Mas a principal plataforma da oposição, o "Rassemblement", rejeita o acordo, acusando o Presidente Joseph Kabila de manipular o sistema eleitoral para se manter no poder após o fim do seu segundo mandato, que termina a 20 de dezembro. A constituição da RDC não permite uma re-candidatura de Kabila que está no poder desde 2001.

No dia 14 de novembro, o então primeiro-ministro da República Democrática do Congo, Augustin Matata, anunciara a sua demissão para abrir o caminho a um acordo entre Kabila e uma minoria da oposicão através do chamado "diálogo nacional".

Manifestação da oposição na RDC (Getty Images/AFP/E. Soteras)

Manifestação da oposição em Kinshasa (imagem de julho de 2016)

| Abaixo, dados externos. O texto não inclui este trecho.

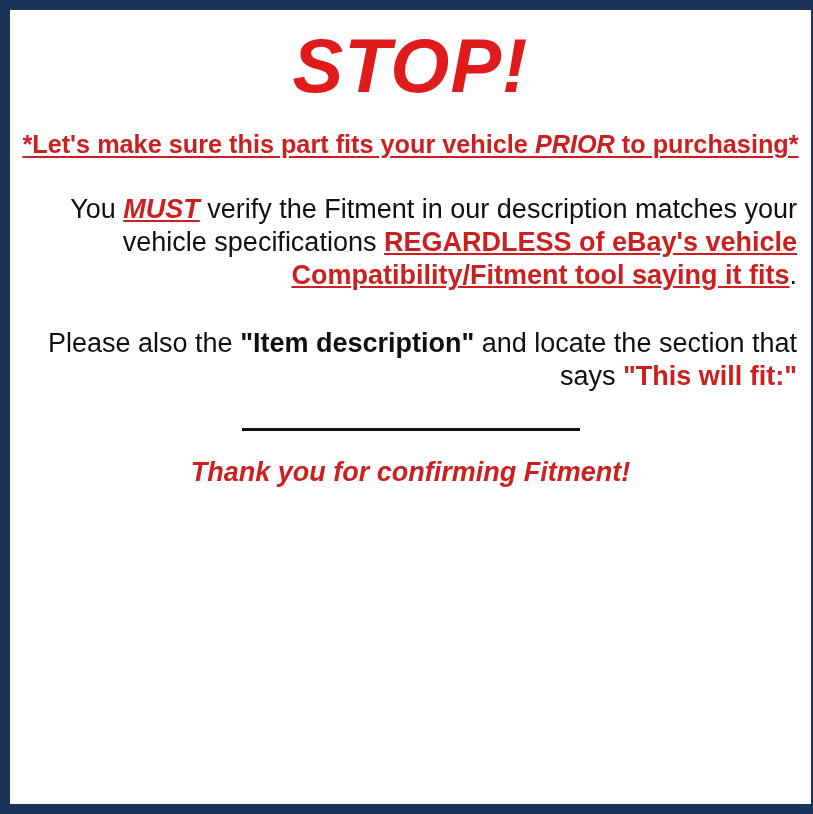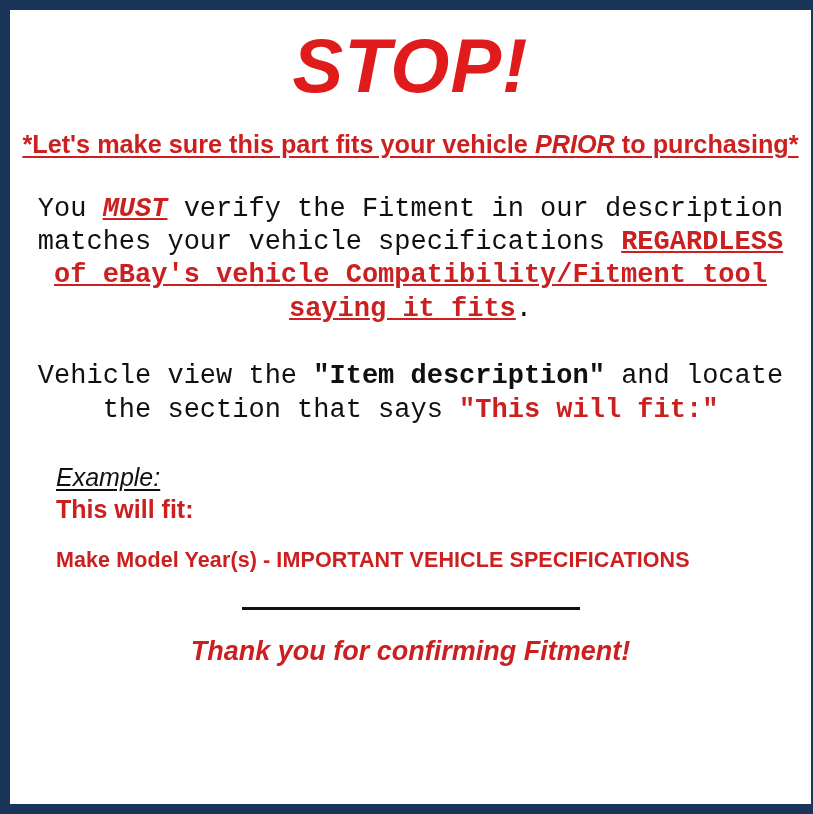"You MUST verify the Fitment" .body-block { font-family: Liberation Mono, monospace -> none; text-align: center -> right }
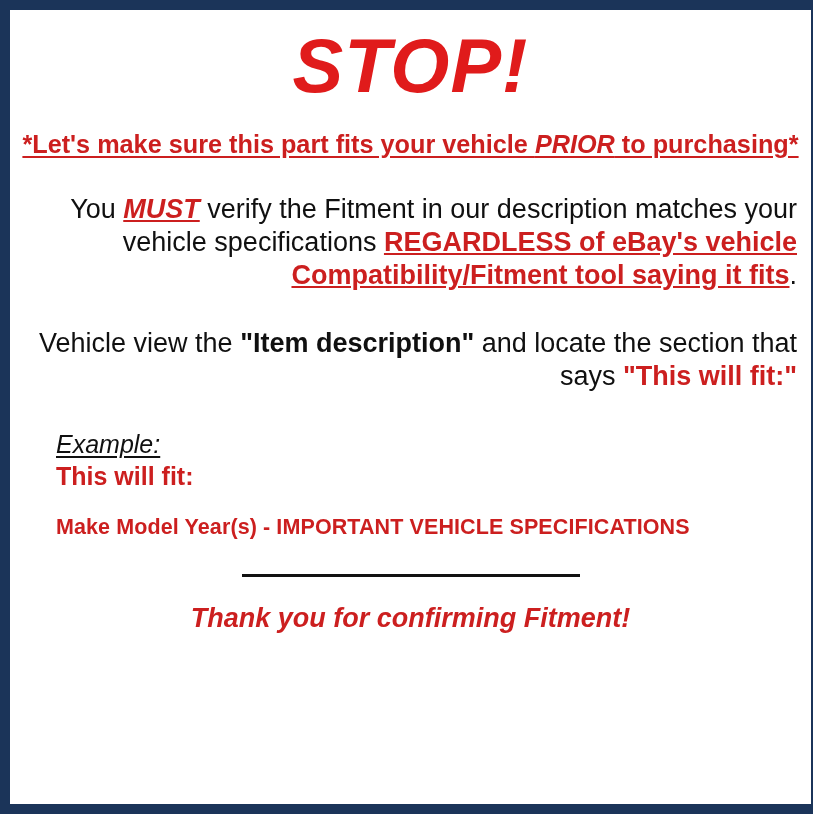"Vehicle view the" span { text: Vehicle view -> Please also }
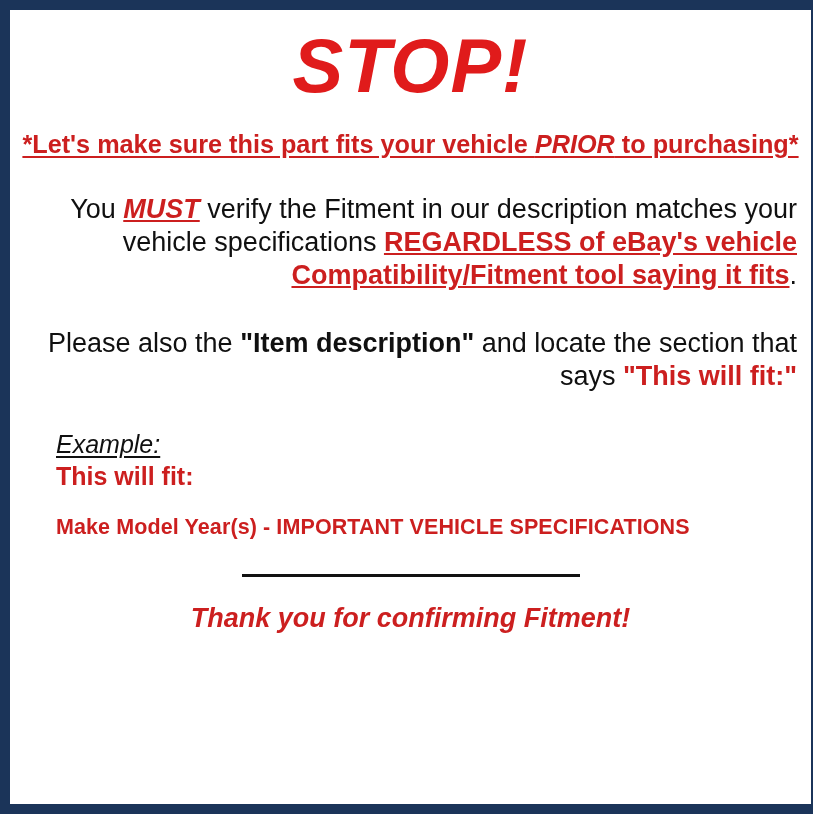"Example:" div.example-wrap { html: <div> <div>Example:</div> <div>This will fit:</div> <div>Make Model Year(s) - IMPORTANT VEHICLE SPECIFICATIONS</div> </div> -> none }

Badibanga versus Tshisekedi

Entre os políticos da oposição que não participaram nas negociações para formar um Governo de unidade nacional está o antigo candidato à presidência Etienne Tshisekedi. Disse que o acordo somente servirá para prolongar o mandato de Kabila para além do fim previsto pelas leis da RDC. Em 2011, Tshisekedi perdeu as eleições presidenciais contra Joseph Kabila. O pleito foi marcado por acusações de irregularidades e fraude.

Até 2012, o novo primeiro-ministro, Samy Badibanga, fez parte do partido de Tshisekedi, a União pela Democracia e pelo Progresso Social (Union pour la Démocratie et le Progrès Social – UDPS). Na altura, Badibanga foi expulso do partido porque não obedeceu a uma ordem para boicotar as sessões plenárias.